(Extracted data entries)
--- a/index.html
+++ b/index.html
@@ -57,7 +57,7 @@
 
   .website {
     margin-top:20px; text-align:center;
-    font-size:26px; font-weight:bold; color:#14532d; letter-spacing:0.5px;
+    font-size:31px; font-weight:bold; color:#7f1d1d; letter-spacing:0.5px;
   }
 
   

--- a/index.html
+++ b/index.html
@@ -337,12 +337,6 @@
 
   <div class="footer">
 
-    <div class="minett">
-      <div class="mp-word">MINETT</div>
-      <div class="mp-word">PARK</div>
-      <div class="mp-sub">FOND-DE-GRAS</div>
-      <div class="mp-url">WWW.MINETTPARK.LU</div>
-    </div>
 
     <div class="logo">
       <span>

--

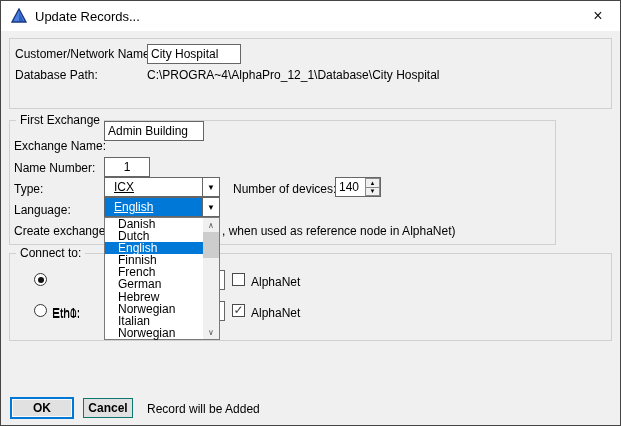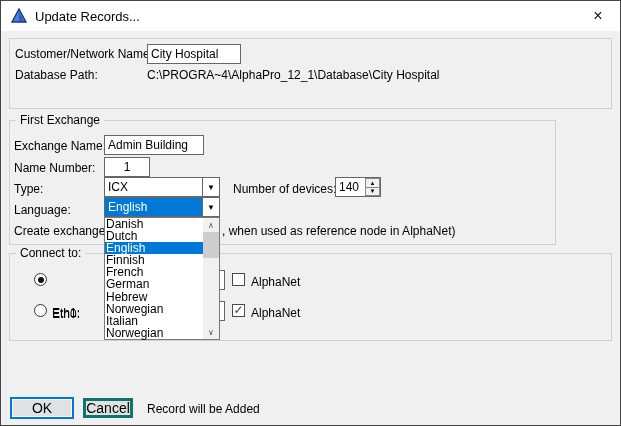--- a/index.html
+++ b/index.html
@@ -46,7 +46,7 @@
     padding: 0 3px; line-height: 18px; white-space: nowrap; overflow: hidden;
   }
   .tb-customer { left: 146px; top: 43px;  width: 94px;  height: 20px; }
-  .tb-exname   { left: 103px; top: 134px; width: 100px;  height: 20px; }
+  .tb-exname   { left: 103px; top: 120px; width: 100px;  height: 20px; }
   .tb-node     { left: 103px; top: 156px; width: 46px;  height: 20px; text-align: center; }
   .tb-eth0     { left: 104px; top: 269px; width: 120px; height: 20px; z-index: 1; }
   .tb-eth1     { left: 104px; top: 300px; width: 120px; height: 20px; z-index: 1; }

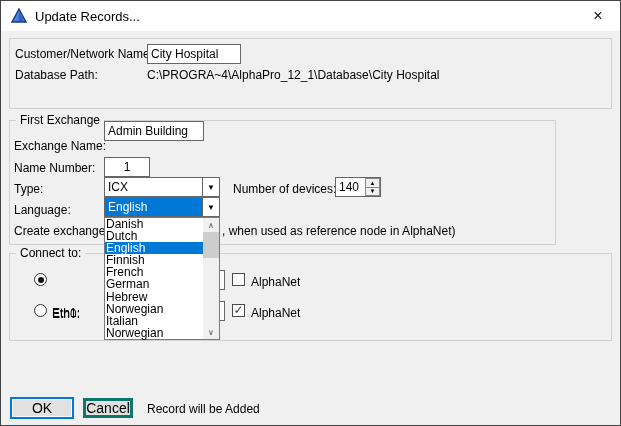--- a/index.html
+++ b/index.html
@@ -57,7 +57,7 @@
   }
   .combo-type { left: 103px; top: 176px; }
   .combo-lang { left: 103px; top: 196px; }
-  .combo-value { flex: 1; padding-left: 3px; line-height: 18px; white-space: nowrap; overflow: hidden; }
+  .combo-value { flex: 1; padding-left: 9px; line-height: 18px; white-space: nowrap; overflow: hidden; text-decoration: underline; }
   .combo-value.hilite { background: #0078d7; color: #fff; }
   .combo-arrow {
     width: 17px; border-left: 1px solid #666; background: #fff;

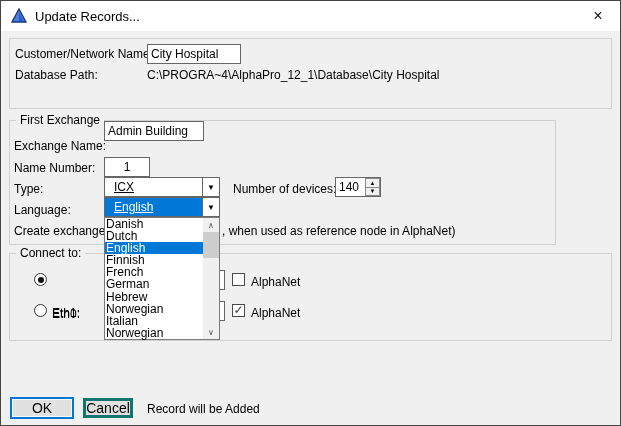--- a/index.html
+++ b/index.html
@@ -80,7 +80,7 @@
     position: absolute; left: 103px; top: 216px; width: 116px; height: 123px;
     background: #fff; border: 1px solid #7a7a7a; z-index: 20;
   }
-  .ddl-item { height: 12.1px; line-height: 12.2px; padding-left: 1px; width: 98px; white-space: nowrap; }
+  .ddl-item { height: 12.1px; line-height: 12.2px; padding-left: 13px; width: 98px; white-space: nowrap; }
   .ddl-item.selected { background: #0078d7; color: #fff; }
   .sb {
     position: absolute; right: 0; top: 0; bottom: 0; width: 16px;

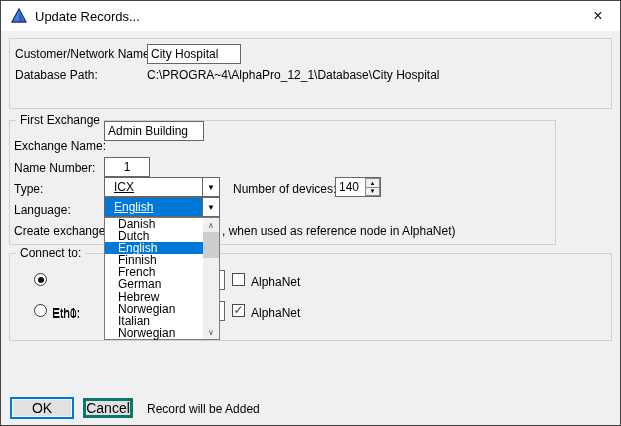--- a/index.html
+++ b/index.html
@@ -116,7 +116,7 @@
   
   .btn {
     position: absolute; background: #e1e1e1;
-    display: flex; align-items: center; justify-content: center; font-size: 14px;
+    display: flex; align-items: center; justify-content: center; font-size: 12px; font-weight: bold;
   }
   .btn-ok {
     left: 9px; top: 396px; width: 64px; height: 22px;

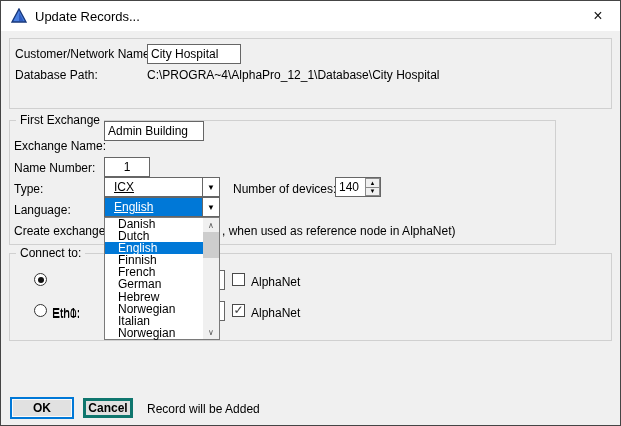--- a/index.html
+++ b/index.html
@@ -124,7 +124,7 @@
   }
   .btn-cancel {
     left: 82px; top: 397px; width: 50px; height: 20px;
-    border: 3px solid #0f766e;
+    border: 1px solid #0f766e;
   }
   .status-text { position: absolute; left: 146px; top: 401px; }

■ **Task**
Note every line of the records that holds the word "text", and copy it.

■ **Task response**
     margin-top:20px; text-align:center;
   .tb-node     { left: 103px; top: 156px; width: 46px;  height: 20px; text-align: center; }
+  .combo-value { flex: 1; padding-left: 9px; line-height: 18px; white-space: nowrap; overflow: hidden; text-decoration: underline; }
   .status-text { position: absolute; left: 146px; top: 401px; }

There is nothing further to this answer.